Additional information
Notes on contributors
Yan Lumelskii
Yan Lumelskii is Research Associate at the Statistics Laboratory, Faculty of Industrial Engineering and Management, Technion — Israel Institute of Technology. He has Professor and Head of the Department Probability Theory and Mathematical Statistics, Perm State University, Russia. His research interests include sequential plans of random walks, unbiased estimations and estimations minimizing the bias, statistical classification problems in the case of multidimensional normal and Wishart distributions, statistical quality control and reliability.
Gregory Gurevich
Gregory Gurevich is a Lecturer in the Department of Industrial Engineering and Management, Sami Shamoon College of Engineering. His main research interests include: change point problems; optimal sequential plans; statistical methods in occupational medicine; and statistical planning and inference. Dr. Gurevich is a member of the Israel Statistical Association.

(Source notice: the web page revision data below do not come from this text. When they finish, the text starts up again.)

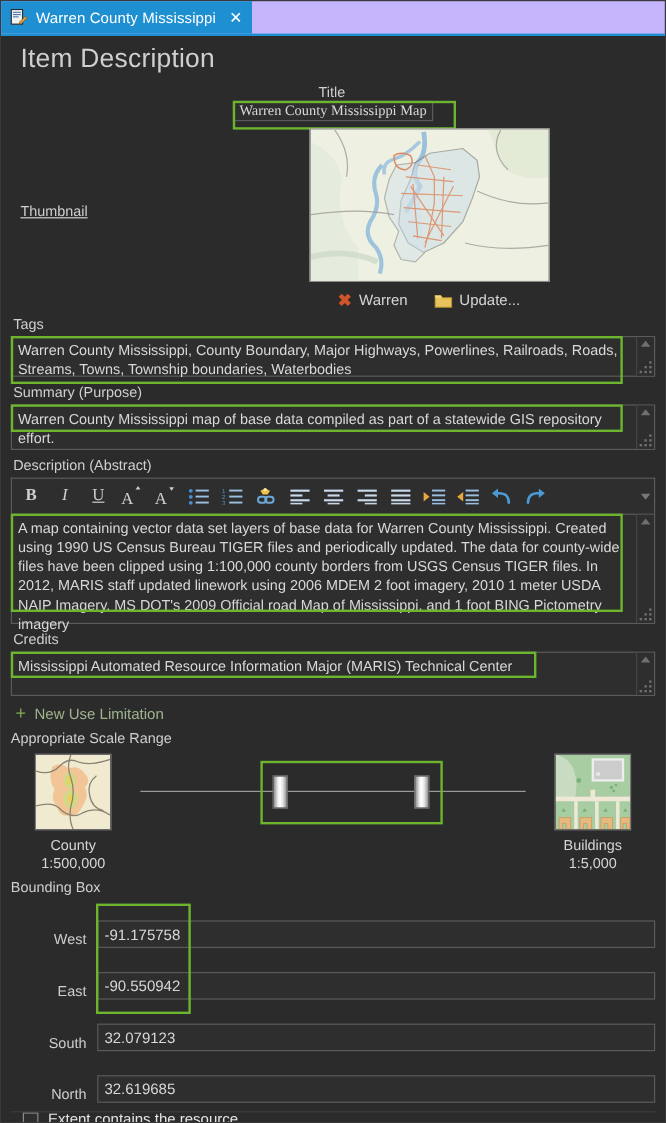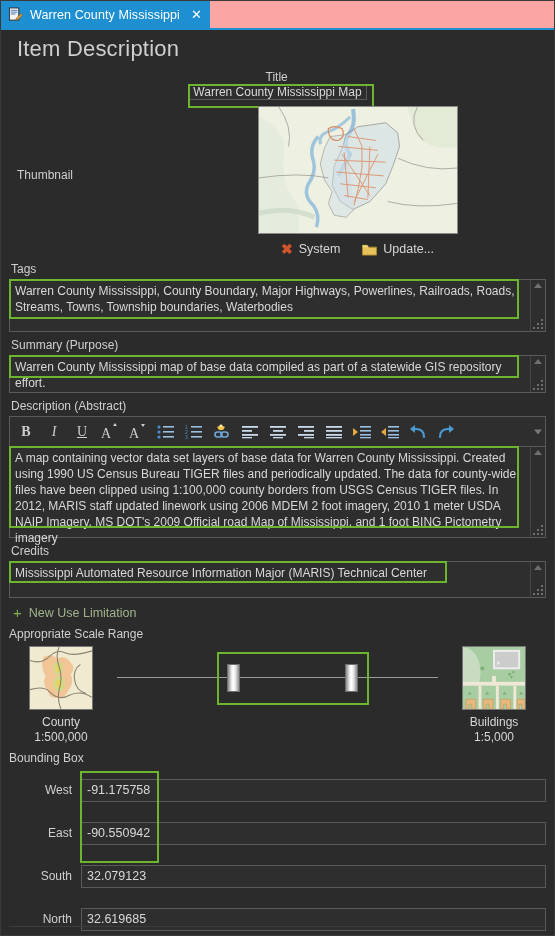--- a/index.html
+++ b/index.html
@@ -19,7 +19,7 @@
 
   
   .tabstrip{
-    height:27px;background:#fca5a5;
+    height:27px;background:#c4b5fd;
     display:flex;align-items:stretch;
     border-bottom:2px solid #1e90d2;
     position:relative;

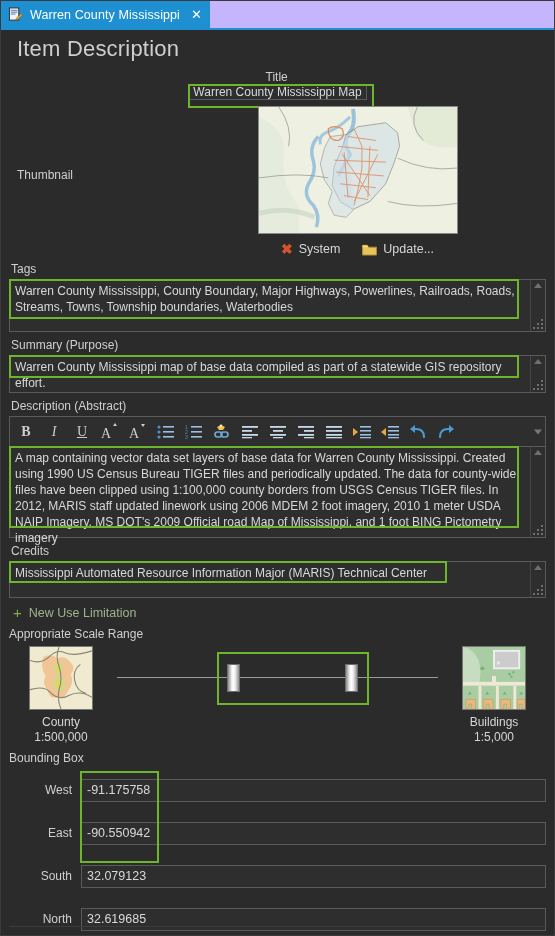--- a/index.html
+++ b/index.html
@@ -62,7 +62,7 @@
     box-sizing:border-box;position:relative;display:flex;align-items:center;
   }
   .field .val{
-    font-size:12px;color:#d8d8d8;padding:0 4px;white-space:nowrap;
+    font-size:12px;color:#d8d8d8;padding:0 4px;white-space:nowrap;font-family:Liberation Serif, serif;
   }
   
   .hl{

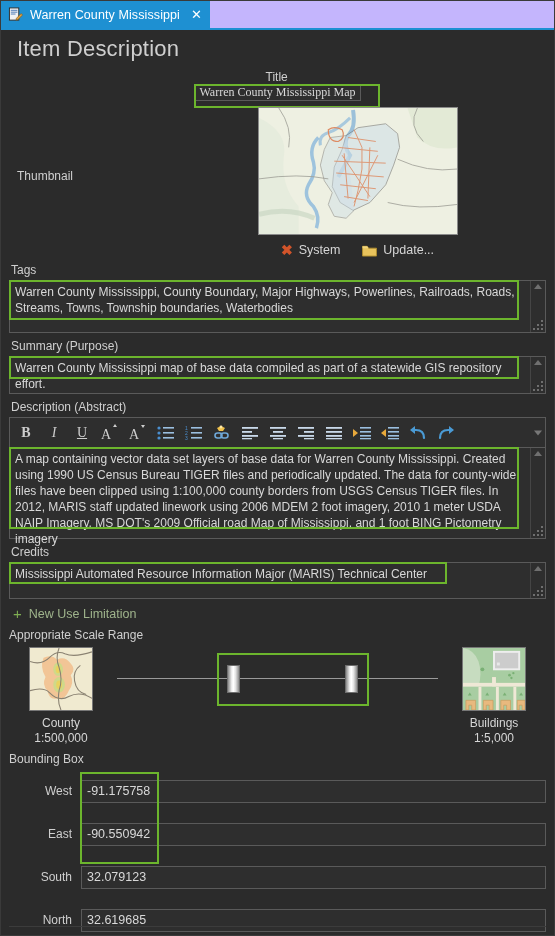--- a/index.html
+++ b/index.html
@@ -72,7 +72,7 @@
 
   
   .thumb-row{display:flex;align-items:flex-start;margin-top:2px;}
-  .thumb-row .lbl{width:auto;padding-left:8px;width:160px;padding-top:62px;box-sizing:border-box;}
+  .thumb-row .lbl{width:auto;padding-left:8px;width:160px;padding-top:62px;box-sizing:border-box;text-decoration:underline;}
   .thumb-wrap{flex:1;display:flex;flex-direction:column;align-items:center;}
   .thumb{
     width:200px;height:128px;border:1px solid #8a8a8a;box-sizing:border-box;

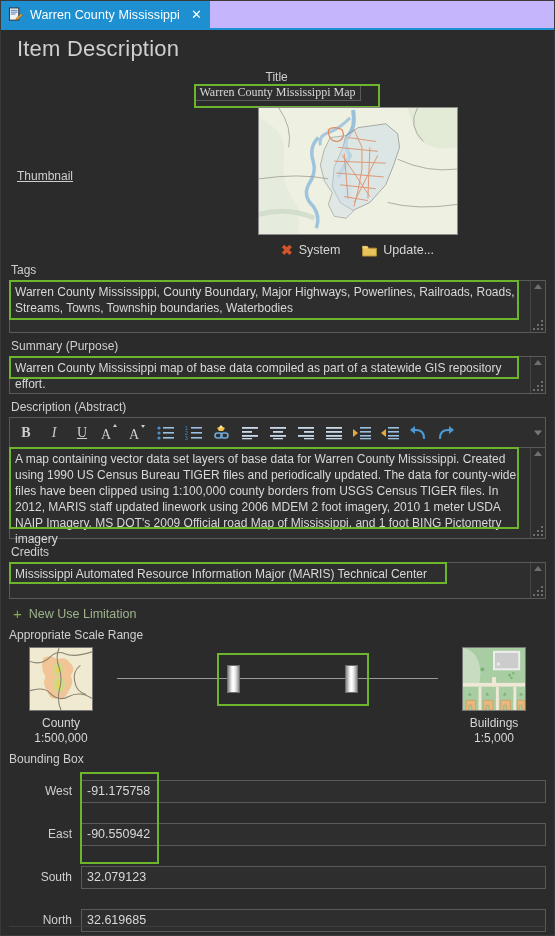--- a/index.html
+++ b/index.html
@@ -250,7 +250,7 @@
         <div class="thumb-actions">
           <span class="act">
             <span class="x-icon">✖</span>
-            <span>System</span>
+            <span>Warren</span>
           </span>
           <span class="act">
             <span class="folder-icon">

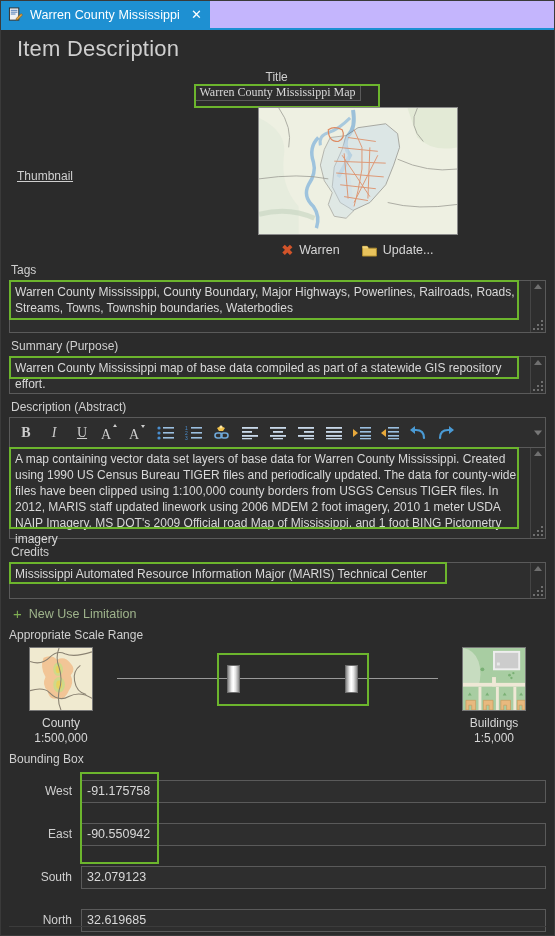--- a/index.html
+++ b/index.html
@@ -267,7 +267,7 @@
 
     <div class="block">
       <span class="lbl">Tags</span>
-      <div class="ta" style="height:53px;justify-content:center;">
+      <div class="ta" style="height:34px;justify-content:center;">
         <div class="text">Warren County Mississippi, County Boundary, Major Highways, Powerlines, Railroads, Roads, Streams, Towns, Township boundaries, Waterbodies</div>
         <div class="sb">
           <span class="up"></span>

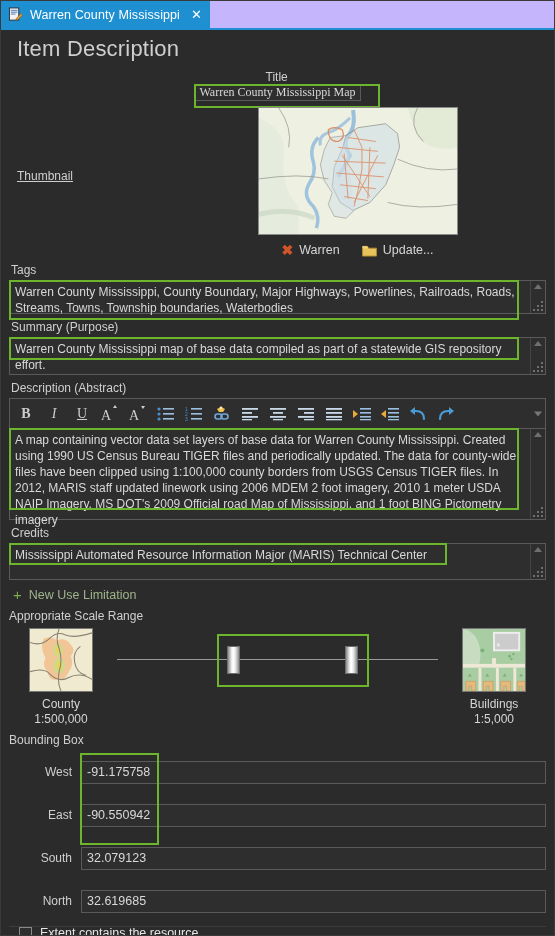--- a/index.html
+++ b/index.html
@@ -158,7 +158,7 @@
 
   
   .bbox{margin-top:4px;position:relative;}
-  .bbrow{display:flex;align-items:center;height:36px;margin-bottom:7px;}
+  .bbrow{display:flex;align-items:flex-end;height:36px;margin-bottom:7px;}
   .bbrow .lbl{width:72px;text-align:right;padding-right:9px;box-sizing:border-box;font-size:12px;}
   .bbfield{
     flex:1;height:23px;background:#2e2e2e;border:1px solid #5a5a5a;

His publications have appeared in the statistical and engineering literature.
Paul D. Feigin
Paul D. Feigin is Professor of Statistics in the Faculty of Industrial Engineering and Management at the Technion, which he joined in 1976. His main research interests include: inference for stochastic processes; design and analysis of experiments; modern methods of data-mining and forecasting; statistics in genetics; and statistical analysis of call-level data from Call Centers. Dr. Feigin is a past-president of the Israel Statistical Association, is an elected fellow of the Institute of Mathematical Statistics and of the International Statistical Institute.